Retail sales by value were up 1.3% on a like-for-like basis in May, following a sharp 3.3% decline in the previous month, reported the British Retail Consortium (BRC).
The BRC, which represents 60% of retailers, said miserable weather at the start of May led to pent up demand and then as the weather improved shoppers hit the high streets.
Stephen Robertson, BRC director general, said: "Much of the month's positive performance can be attributed to spending in the final week when consumers responded enthusiastically to the sun coming out."

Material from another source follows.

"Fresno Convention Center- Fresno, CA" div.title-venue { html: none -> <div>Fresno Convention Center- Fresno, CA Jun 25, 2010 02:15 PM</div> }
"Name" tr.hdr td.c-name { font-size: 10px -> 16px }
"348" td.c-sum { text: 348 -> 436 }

Children's clothing was the stand-out performer, the BRC said, while women's clothing sales were the strongest of the year so far as sales of outerwear, knitwear and jeans turned to summer dresses, skirts and swimwear as the month progressed.

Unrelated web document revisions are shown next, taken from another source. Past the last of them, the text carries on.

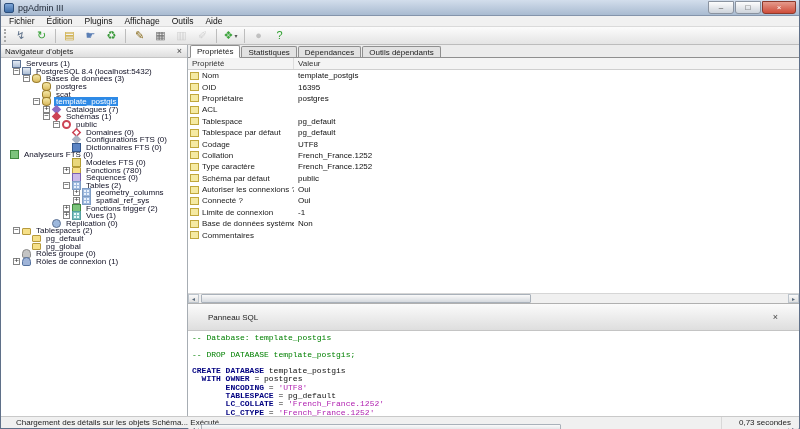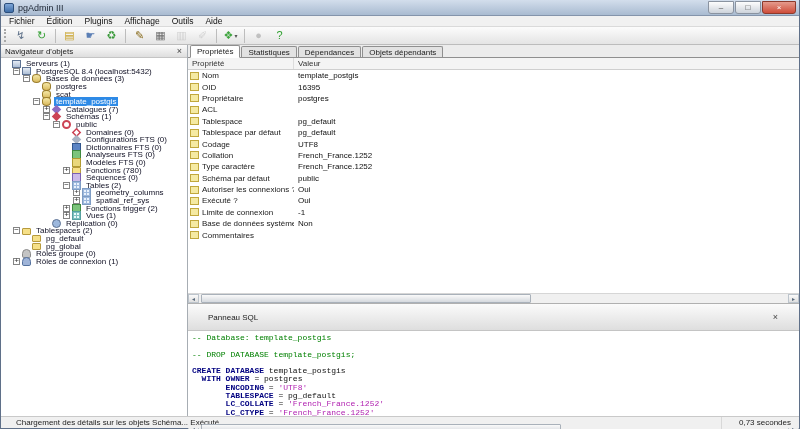"Objets dépendants" div.tab { text: Objets -> Outils }
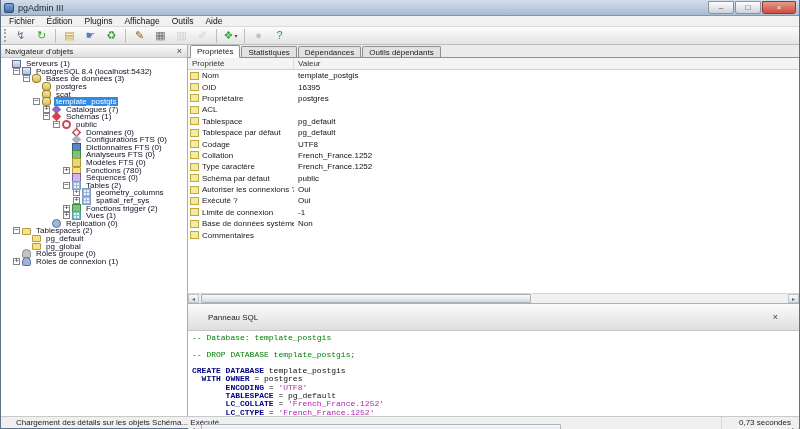"Analyseurs FTS (0)" div.tree-row { padding-left: 62px -> none }
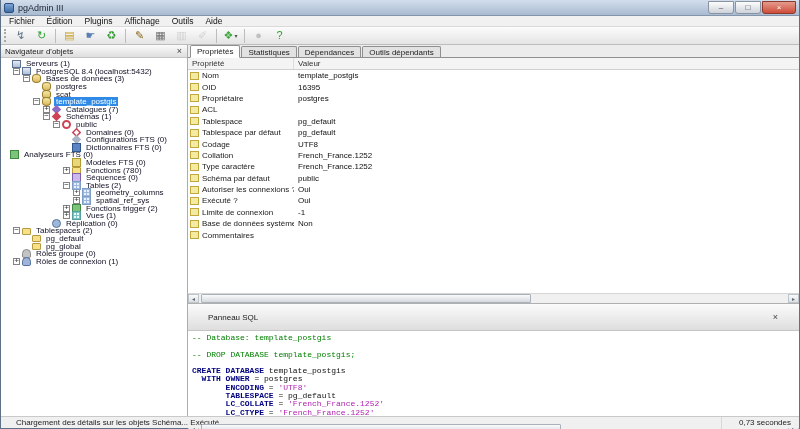"Exécuté ?" span { text: Exécuté -> Connecté }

Some commented that April's downpours led to pent-up demand which was unleashed at the first sign of summer, the BRC said. Men's clothing was also up on last year as shorts, casual jerseys and swimwear sold well.
Food sales were up on a year ago as the purchase of home-baking products, potatoes and stewing meats were replaced with salads, fruits, ice-cream and barbecue foods as the weather improved. Non-alcoholic beverages, wines, beers and spirits also sold very well compared with a much cooler May last year.
Despite the apparent arrival of summer lifting shoppers' spirits, the underlying trend of customers searching for good value continued, the BRC added. Online, mail-order and phone sales of non-food items showed stronger growth, up 12.4% against growth of 10.4% last year.
Mr Robertson added: "It's likely the prolonged wet period helped create pent-up demand and people also felt more relaxed about their spending as the sun created a feelgood boost."
According to official figures, total retail sales volumes plunged by a worse-than-expected 2.3% in April as the record rainfall dampened demand for clothing, although this was distorted by a record plunge in petrol and diesel sales. A BRC survey also showed that Britain's high streets witnessed the worst decline in shopper numbers since November 2009 in April.